Rose stretched out more comfortably and propped herself up on one elbow, so she could look down the hillside.

‘Poor old Conor,’ she said aloud. ‘She probably made him walk up and down the steps while she was waiting, just to show him who’s boss.’

She sighed. The problem was you never knew what was going to happen. One day you’d spend a couple of hours persuading her to get into a dress for a ball she didn’t want to attend, the next you’d have to do her hair, brush her riding jacket, lace her boots and tie her scarf in no time at all, while she twisted and twitched with impatience all the while.

Well, she’d managed it today. She was out. Away. Free for a few hours. Somewhere further up the valley, the party from Currane Lodge would be following a track across the estate which led up into the adjoining hills. Lily and Mary would be there, sitting neatly on their mares, their admirers in attendance. Sam would be following behind with Old Thomas’s son Tom, the tea baskets, the rugs and the young ladies sketching materials.
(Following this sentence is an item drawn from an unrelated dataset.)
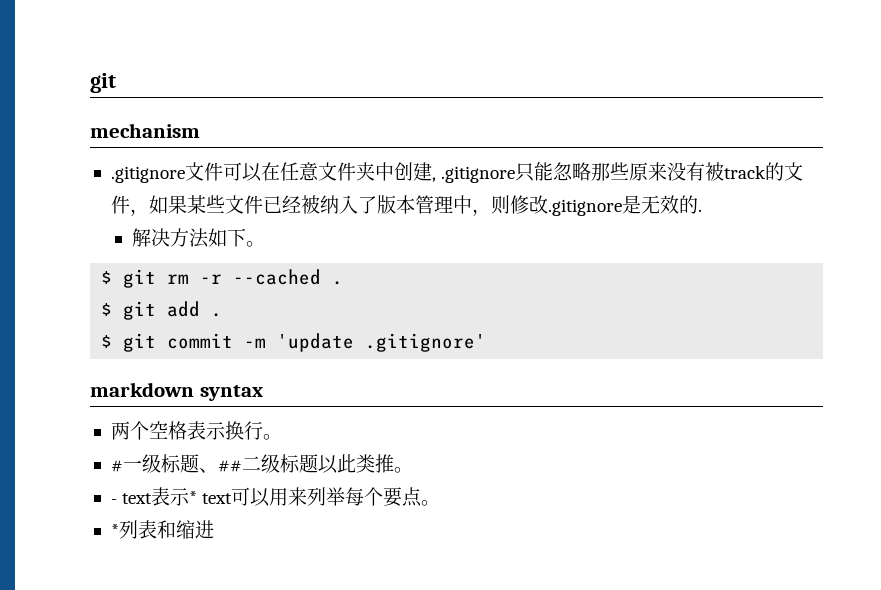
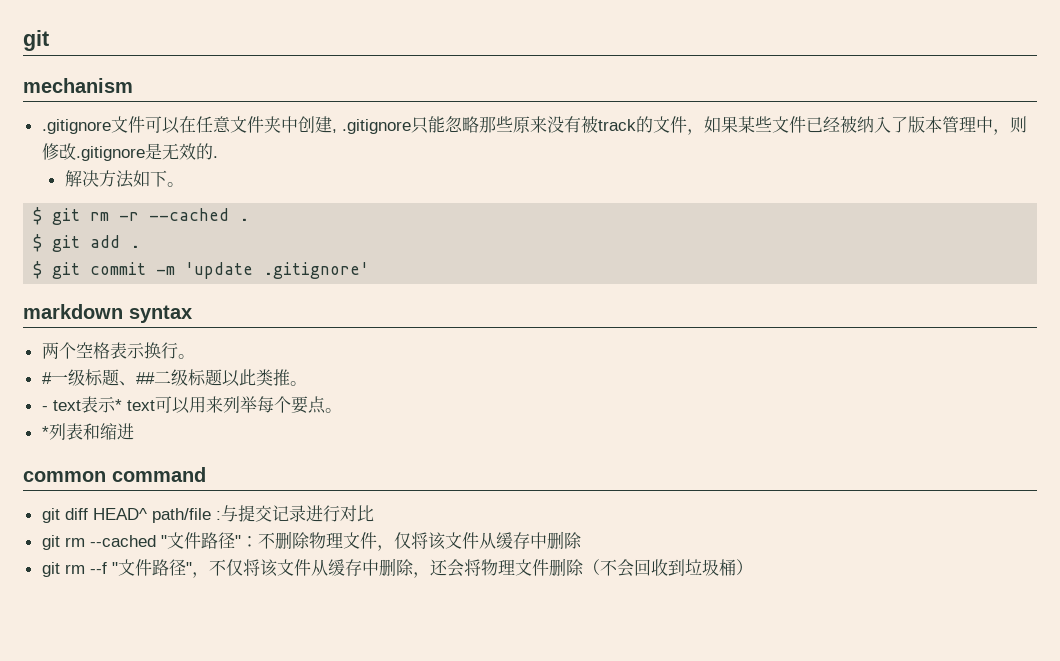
+ common command
+ git diff HEAD^ path/file :与提交记录进行对比
+ git rm --cached "文件路径"：不删除物理文件，仅将该文件从缓存中删除
+ git rm --f "文件路径"，不仅将该文件从缓存中删除，还会将物理文件删除（不会回收到垃圾桶）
She smiled to herself. Dear Sam was in love. Just turned sixteen, a handsome red-head, intelligent above his station, he’d discovered there was more to life than work in the stable or studying so that Sir Capel could send him to Dublin to train as his estate manager. She knew he’d be watching Lily’s every move, thinking longingly of a warm glance from her lovely brown eyes, but Lily had never yet noticed Sam’s existence, not even as a well-liked servant. With Captain Pakenham and his friend Captain O’Shea in attendance, as well as the eldest son of the Blennerhassetts, and the handsome young Lord Harrington it was hardly surprising she’d have other thoughts in her mind today.

An ideal day for a picnic, indeed, but she was glad it was her afternoon off and Sam, rather than herself, had been chosen for the job. Not that there was any problem with Lady Anne when she’d a horse for company. Once on Conor’s back, she became a different person. Easy, relaxed and confident, she
would be agreeable, even highly amusing, so much so visitors who stayed but a short time at Currane Lodge thought the rumours they’d heard about her were flights of fancy, stories that had gained in the telling as they passed from the drawing rooms of one county to those of another.

Once Lady Anne left the schoolroom, Rose had begun to see these drawing rooms for herself. If Lady Anne called for a scarf or a cloak, to go walking in the gardens, she’d slip into the large, ornate rooms and see little groups of elegantly dressed women settled by the huge fireplace, or standing in the deep embayments of the tall windows. Their heads would be inclined towards each other, their voices subdued, as they shared the latest gossip. It wasn’t hard to imagine how rapidly and freely rumours would spread when women had little to do except entertain each other, drink tea, and dress for dinner.

The Currane Lodge drawing room was small compared with what she’d seen when the Molyneux ladies went visiting and only a fraction of the size of Martham Park in Cheshire, where she’d had her first experience of an English country house.